There's no result that establishes it in the general case, and indeed we can show (e.g. by simulation in particular instances) that it's not the case in general.
It holds for the Gaussian case, of course, but the derivation relies on the normality of the data. You can see it's not the case for logistic regression, since the data (and hence "F"-statistics based on the data) are discrete.
There is an asymptotic chi square result. This, combined with Slutsky's theorem should give us that the F-statistic will asymptotically be distributed as a scaled chi-square.
However, in sufficiently large samples (where how large "large" is will depend on a number of things), we might anticipate that The F distribution would still be approximately correct, since both the $F$ distribution being used to figure out p-values, and the actual distribution of the test statistic are both going to the same scaled chi-square distribution asymptotically.

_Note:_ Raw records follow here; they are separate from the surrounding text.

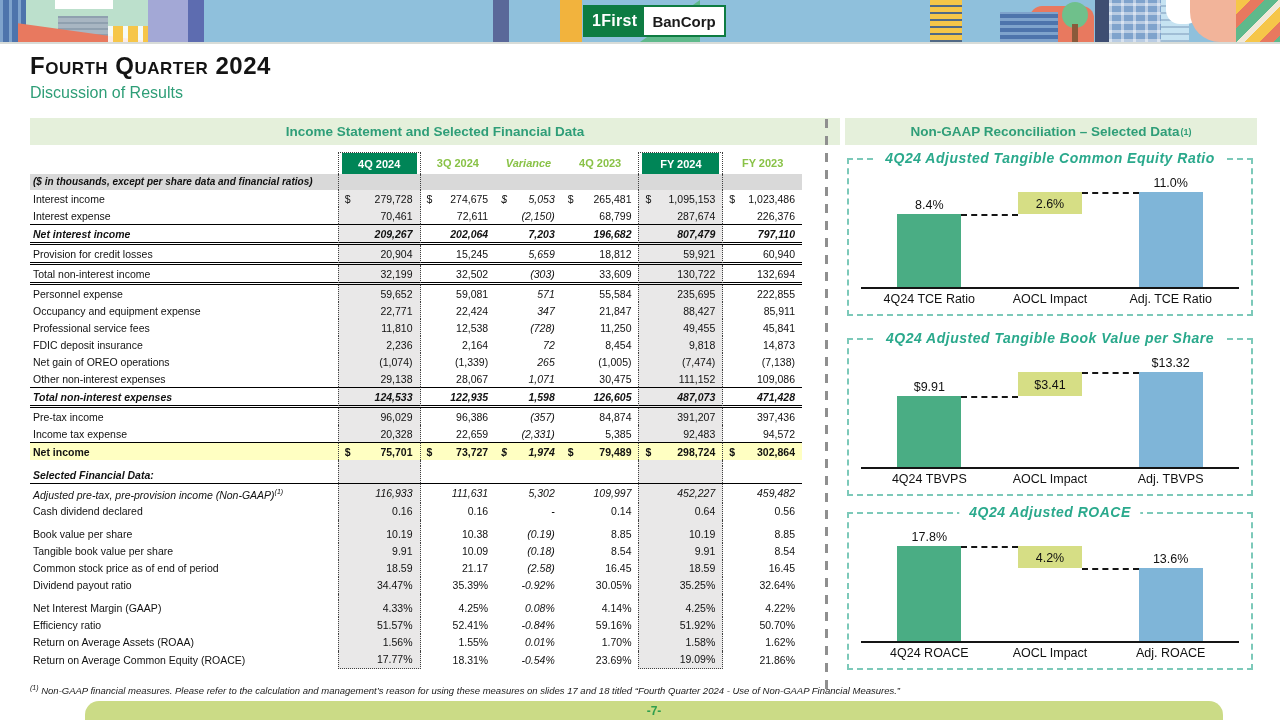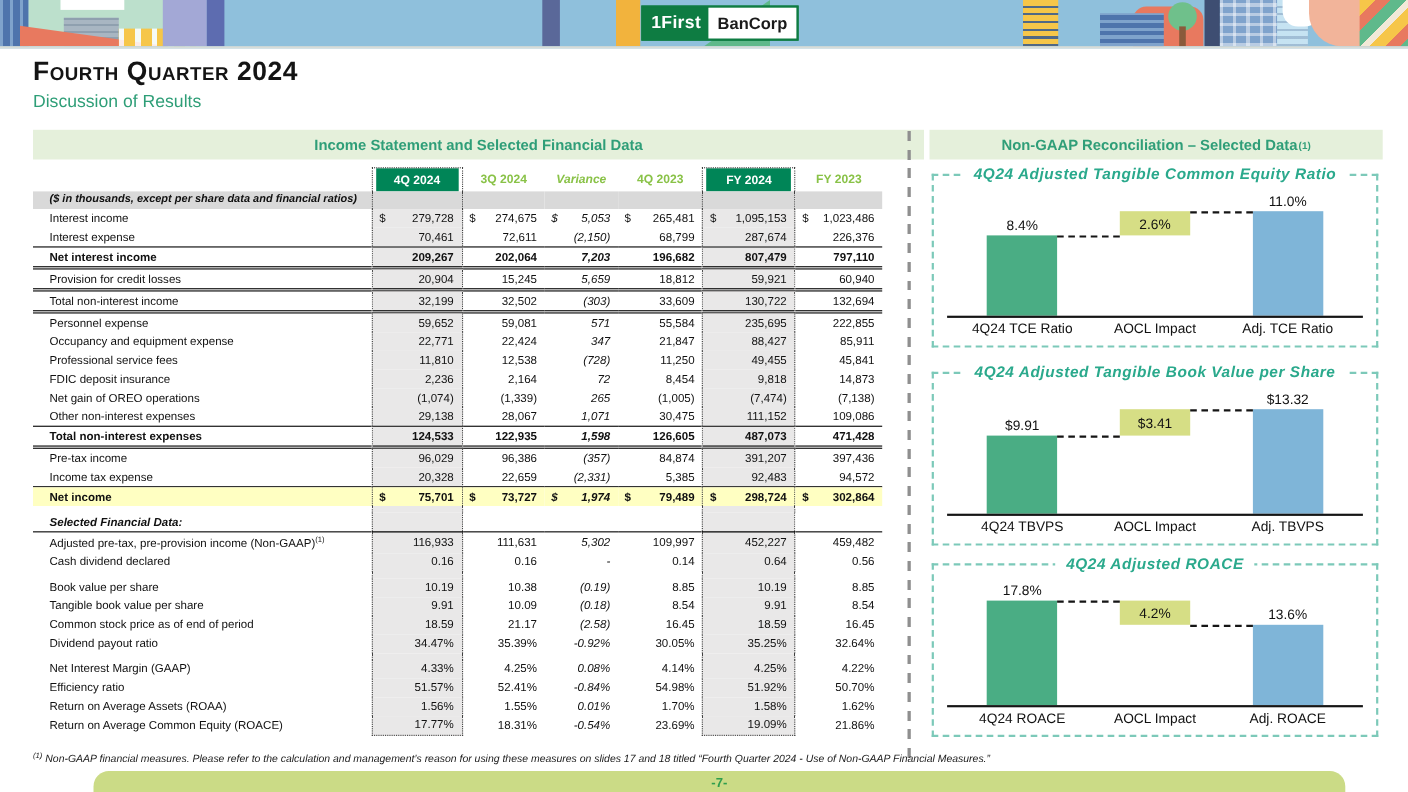--- a/index.html
+++ b/index.html
@@ -53,33 +53,33 @@
   
   .divider{position:absolute;left:825px;top:119px;width:3px;height:570px;
            background:repeating-linear-gradient(180deg,#8F8F8F 0 9px,transparent 9px 17px);}
   
   .fin-table{position:absolute;left:30px;top:152px;width:772px;border-collapse:separate;border-spacing:0;
              font-size:10.5px;color:#111;}
   .fin-table th,.fin-table td{padding:1px 0;height:15px;line-height:14px;vertical-align:middle;}
   .fin-table th.colh{font-size:11px;font-weight:bold;text-align:center;color:#89C247;height:19px;}
   .fin-table th.dark{color:#fff;background:#008557;background:linear-gradient(#008557,#008557) center/calc(100% - 6px) 100% no-repeat;}
   .fin-table th.ital{font-style:italic;}
-  .fin-table .lbl{text-align:left;padding-left:15px;}
+  .fin-table .lbl{text-align:left;padding-left:3px;}
   .fin-table .num{text-align:right;padding-right:7px;position:relative;white-space:nowrap;}
   .fin-table .num .ds{position:absolute;left:6px;}
   .fin-table .ital{font-style:italic;}
   .fin-table .dcol{border-left:1px dotted #404040;border-right:1px dotted #404040;background:#E9E8E8;}
   .fin-table th.dcol{border-top:1px dotted #404040;}
   .fin-table tr.lastrow .dcol{border-bottom:1px dotted #404040;}
   .fin-table tr.subrow td{background:#D9D9D9;font-weight:bold;font-style:italic;font-size:10px;height:14px;}
   .fin-table tr.bold td{font-weight:bold;}
   .fin-table tr.hl td{background:#FFFFC2;}
   .fin-table tr.section td{background:#fff;font-weight:bold;font-style:italic;}
   .fin-table tr.section td.dcol{background:#E9E8E8;}
-  .fin-table tr.rule-top td{border-top:1px solid #000;}
+  .fin-table tr.rule-top td{border-top:1px solid #000;font-style:italic;}
   .fin-table tr.rule-bottom td{border-bottom:1px solid #000;}
   .fin-table tr.rule-dbl td{border-bottom:3px double #000;}
   .fin-table tr.sp td{height:6px;padding:0;}
   .fin-table sup{font-size:7px;}
   
   .chart-box{position:absolute;left:847px;width:406px;height:158px;border:2px dashed #7CC9B9;
              background:#fff;box-sizing:border-box;}
   .chart-title{position:absolute;top:-10px;left:50%;transform:translateX(-50%);background:#fff;
                padding:0 10px;font-style:italic;font-weight:bold;font-size:14px;color:#2AA98C;
                white-space:nowrap;letter-spacing:0.5px;}
@@ -409,21 +409,21 @@
           <td class="num ital"><span>0.08%</span></td>
           <td class="num"><span>4.14%</span></td>
           <td class="num dcol"><span>4.25%</span></td>
           <td class="num"><span>4.22%</span></td>
         </tr>
         <tr class="">
           <td class="lbl">Efficiency ratio</td>
           <td class="num dcol"><span>51.57%</span></td>
           <td class="num"><span>52.41%</span></td>
           <td class="num ital"><span>-0.84%</span></td>
-          <td class="num"><span>54.98%</span></td>
+          <td class="num"><span>59.16%</span></td>
           <td class="num dcol"><span>51.92%</span></td>
           <td class="num"><span>50.70%</span></td>
         </tr>
         <tr class="">
           <td class="lbl">Return on Average Assets (ROAA)</td>
           <td class="num dcol"><span>1.56%</span></td>
           <td class="num"><span>1.55%</span></td>
           <td class="num ital"><span>0.01%</span></td>
           <td class="num"><span>1.70%</span></td>
           <td class="num dcol"><span>1.58%</span></td>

We see the same issue with the common use of t-tests for parameter significance in GLMs (which many packages do) even though it's only t-distributed for the Gaussian case; for the others we only have an asymptotic normal result (but a similar argument for why the $t$ shouldn't do badly in sufficiently large samples can be made).
I don't have a good book suggestion. Some books give a handwavy argument for using the $F$ (some akin to mine above), others seem to ignore the need to justify it at all.